**** Given data

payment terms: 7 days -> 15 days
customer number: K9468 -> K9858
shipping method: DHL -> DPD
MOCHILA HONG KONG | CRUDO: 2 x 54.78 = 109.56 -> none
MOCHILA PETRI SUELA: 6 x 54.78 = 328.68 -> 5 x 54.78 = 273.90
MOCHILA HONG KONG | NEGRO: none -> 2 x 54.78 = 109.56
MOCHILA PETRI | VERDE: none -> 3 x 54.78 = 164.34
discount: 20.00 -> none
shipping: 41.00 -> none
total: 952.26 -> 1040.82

********

**Instructions for the task**
Each line of the records belongs in the answer, reproduced exactly.

**Result**
payment terms: 7 days -> 15 days
customer number: K9468 -> K9858
shipping method: DHL -> DPD
MOCHILA HONG KONG | CRUDO: 2 x 54.78 = 109.56 -> none
MOCHILA PETRI SUELA: 6 x 54.78 = 328.68 -> 5 x 54.78 = 273.90
MOCHILA HONG KONG | NEGRO: none -> 2 x 54.78 = 109.56
MOCHILA PETRI | VERDE: none -> 3 x 54.78 = 164.34
discount: 20.00 -> none
shipping: 41.00 -> none
total: 952.26 -> 1040.82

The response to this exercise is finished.